## WORK TO BE COMPLETED
Find the line with "(346, 625) // -> (799, 69) none" in the entries below, then reproduce it and every line after it down to and including the line with "[318,841,770,861] hash the", exactly.

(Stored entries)
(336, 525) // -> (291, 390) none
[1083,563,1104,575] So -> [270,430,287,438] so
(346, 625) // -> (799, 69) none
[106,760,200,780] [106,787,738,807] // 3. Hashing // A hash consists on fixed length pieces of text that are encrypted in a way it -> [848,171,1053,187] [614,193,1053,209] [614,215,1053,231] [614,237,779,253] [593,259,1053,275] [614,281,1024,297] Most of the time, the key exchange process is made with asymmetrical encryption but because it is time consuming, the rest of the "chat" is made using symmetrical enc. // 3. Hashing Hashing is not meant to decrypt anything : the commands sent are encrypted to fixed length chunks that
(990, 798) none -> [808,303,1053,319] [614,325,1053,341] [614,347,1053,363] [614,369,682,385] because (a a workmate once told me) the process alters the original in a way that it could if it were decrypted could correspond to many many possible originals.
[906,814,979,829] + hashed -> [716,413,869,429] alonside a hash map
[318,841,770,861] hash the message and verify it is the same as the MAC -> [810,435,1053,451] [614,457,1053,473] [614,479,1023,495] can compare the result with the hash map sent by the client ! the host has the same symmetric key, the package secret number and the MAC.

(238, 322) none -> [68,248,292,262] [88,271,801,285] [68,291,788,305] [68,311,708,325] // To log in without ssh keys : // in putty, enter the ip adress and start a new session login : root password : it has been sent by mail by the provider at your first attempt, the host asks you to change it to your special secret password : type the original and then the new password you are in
...
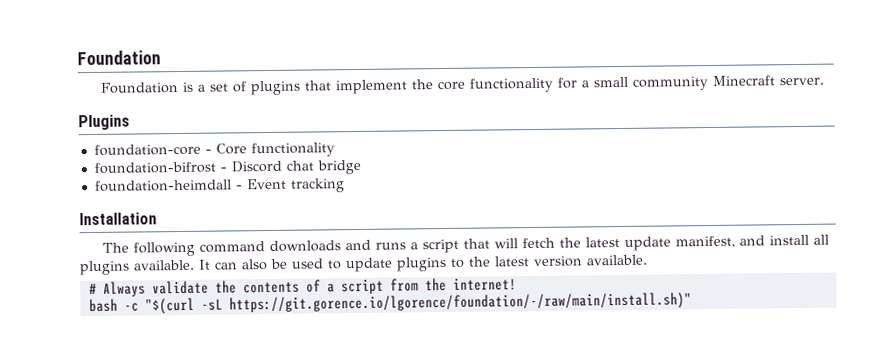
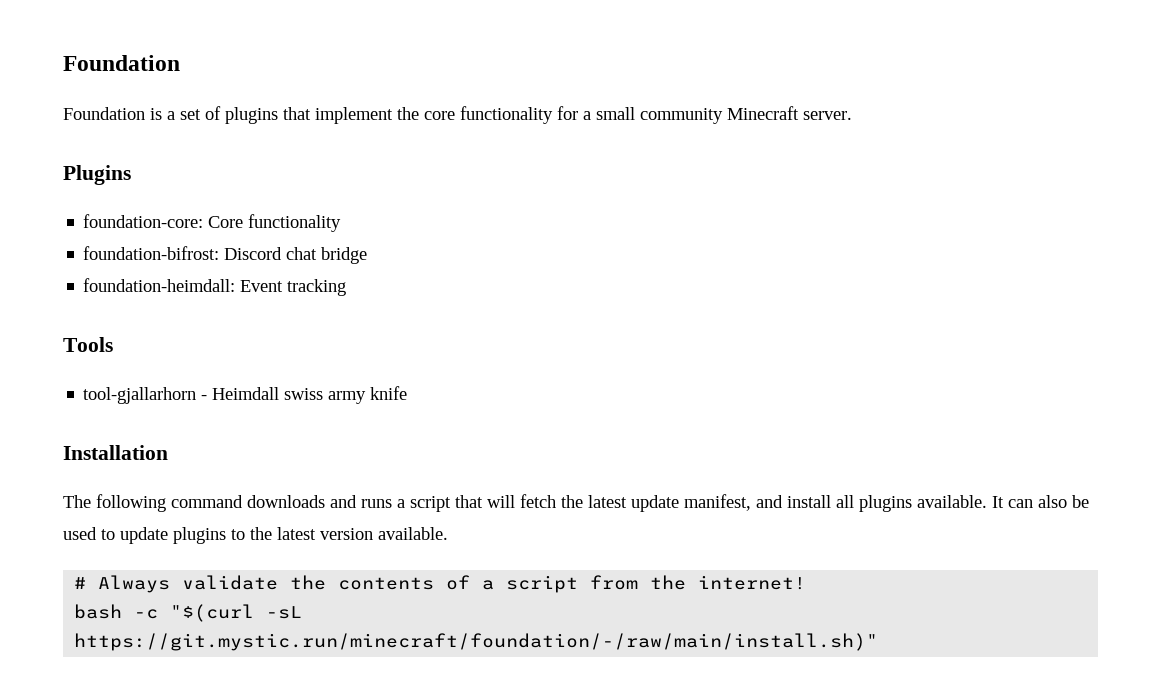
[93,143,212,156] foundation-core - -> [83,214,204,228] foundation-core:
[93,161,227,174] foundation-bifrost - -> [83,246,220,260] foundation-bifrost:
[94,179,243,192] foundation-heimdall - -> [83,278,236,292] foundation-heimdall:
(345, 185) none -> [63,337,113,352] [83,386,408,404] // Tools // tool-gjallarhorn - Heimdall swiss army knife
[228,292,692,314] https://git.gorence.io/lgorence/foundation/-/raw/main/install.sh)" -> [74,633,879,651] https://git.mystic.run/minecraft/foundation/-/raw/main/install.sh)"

## RESULT
(346, 625) // -> (799, 69) none
[106,760,200,780] [106,787,738,807] // 3. Hashing // A hash consists on fixed length pieces of text that are encrypted in a way it -> [848,171,1053,187] [614,193,1053,209] [614,215,1053,231] [614,237,779,253] [593,259,1053,275] [614,281,1024,297] Most of the time, the key exchange process is made with asymmetrical encryption but because it is time consuming, the rest of the "chat" is made using symmetrical enc. // 3. Hashing Hashing is not meant to decrypt anything : the commands sent are encrypted to fixed length chunks that
(990, 798) none -> [808,303,1053,319] [614,325,1053,341] [614,347,1053,363] [614,369,682,385] because (a a workmate once told me) the process alters the original in a way that it could if it were decrypted could correspond to many many possible originals.
[906,814,979,829] + hashed -> [716,413,869,429] alonside a hash map
[318,841,770,861] hash the message and verify it is the same as the MAC -> [810,435,1053,451] [614,457,1053,473] [614,479,1023,495] can compare the result with the hash map sent by the client ! the host has the same symmetric key, the package secret number and the MAC.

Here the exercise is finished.